This involved using the gene editing tool CRISPR-Cas9 to delete a gene known as CCR5 from bone marrow stem cells taken from a donor, before transplanting them into the patient, Peking University scientists said in the study.
“After being edited, the cells — and the blood cells they produce — have the ability to resist HIV infection,” lead scientist Deng Hongkui told CNN Friday.
The patient agreed and the experiment was carried out in the summer of 2017. It was the first time CRISPR-Cas9 was used on a HIV patient. In early 2019, a full 19 months after the treatment was administered, “the acute lymphoblastic leukemia was in complete remission and donor cells carrying the ablated CCR5 persisted,” the scientists said in the paper.
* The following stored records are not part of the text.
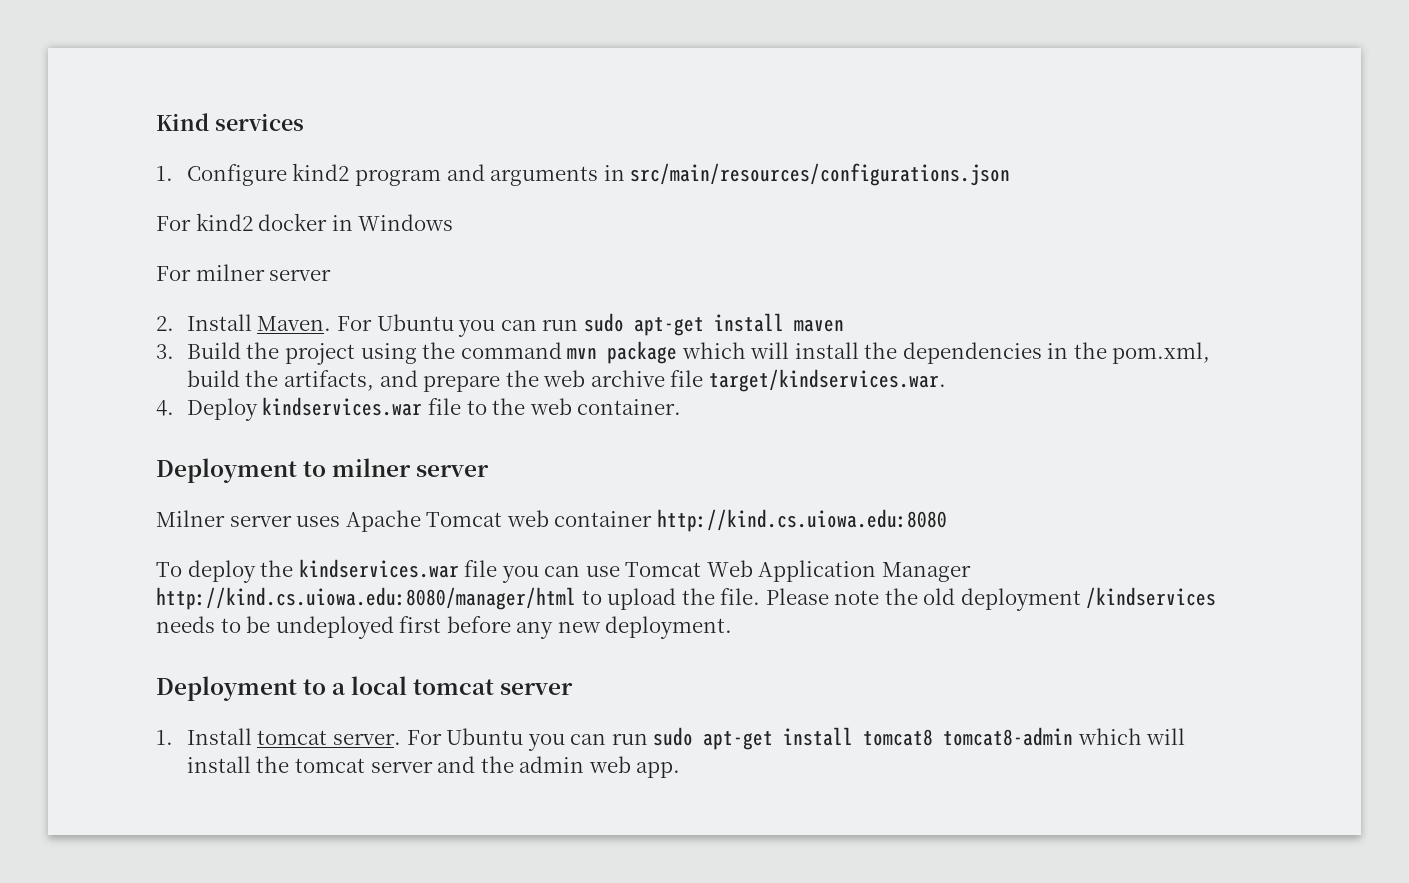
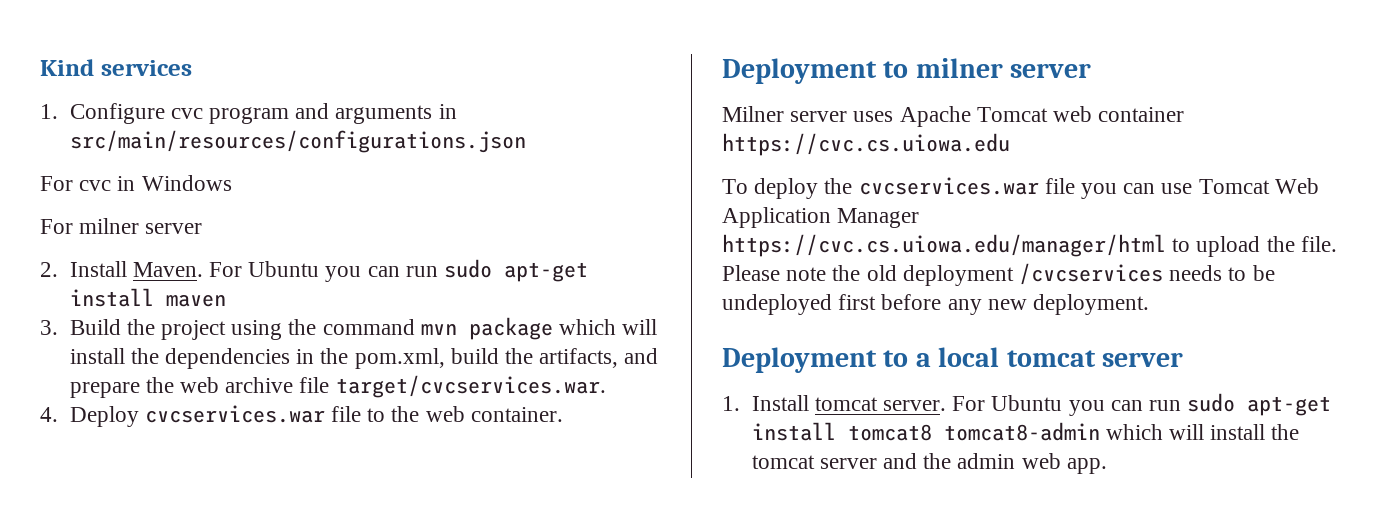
[292,163,350,181] kind2 -> [170,108,203,119] cvc
[195,213,328,231] kind2 docker -> [79,180,112,191] cvc
[708,369,946,392] target/kindservices.war. -> [335,375,606,398] target/cvcservices.war.
[262,397,423,416] kindservices.war -> [144,405,325,423] cvcservices.war
[656,509,947,532] http://kind.cs.uiowa.edu:8080 -> [722,133,1010,156] https://cvc.cs.uiowa.edu
[298,559,459,578] kindservices.war -> [858,177,1039,195] cvcservices.war
[156,587,576,610] http://kind.cs.uiowa.edu:8080/manager/html -> [722,234,1166,257] https://cvc.cs.uiowa.edu/manager/html
[1086,587,1217,609] /kindservices -> [1019,263,1164,285] /cvcservices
But there weren’t enough of them to eradicate the HIV virus in the patient’s body. After transplantation, only approximately 5% to 8% of the patient’s bone marrow cells carried the CCR5 edit, according to the researchers. “In the future, further improving the efficiency of gene-editing and optimizing the transplantation procedure should accelerate the transition to clinical applications,” said Deng.
But he doesn’t see this as a setback.”The main purpose of the study was to evaluate the safety and feasibility of genetically-edited stem cell transplantation for AIDS treatment,” said Deng. According to Deng, this was a success: the scientists didn’t detect any gene editing-related adverse events, even if “more long-term in-depth studies are needed for off-target effects and other safety assessments,” Deng said.
Deng Hongkui remains a strong believer in CRISPR-Cas9. He thinks it could “bring a new dawn” to blood-related diseases such as AIDS, sickle anemia, hemophilia and beta thalassemia and that, thanks to this new technology, “the goal of a functional cure for AIDS is getting closer and closer.”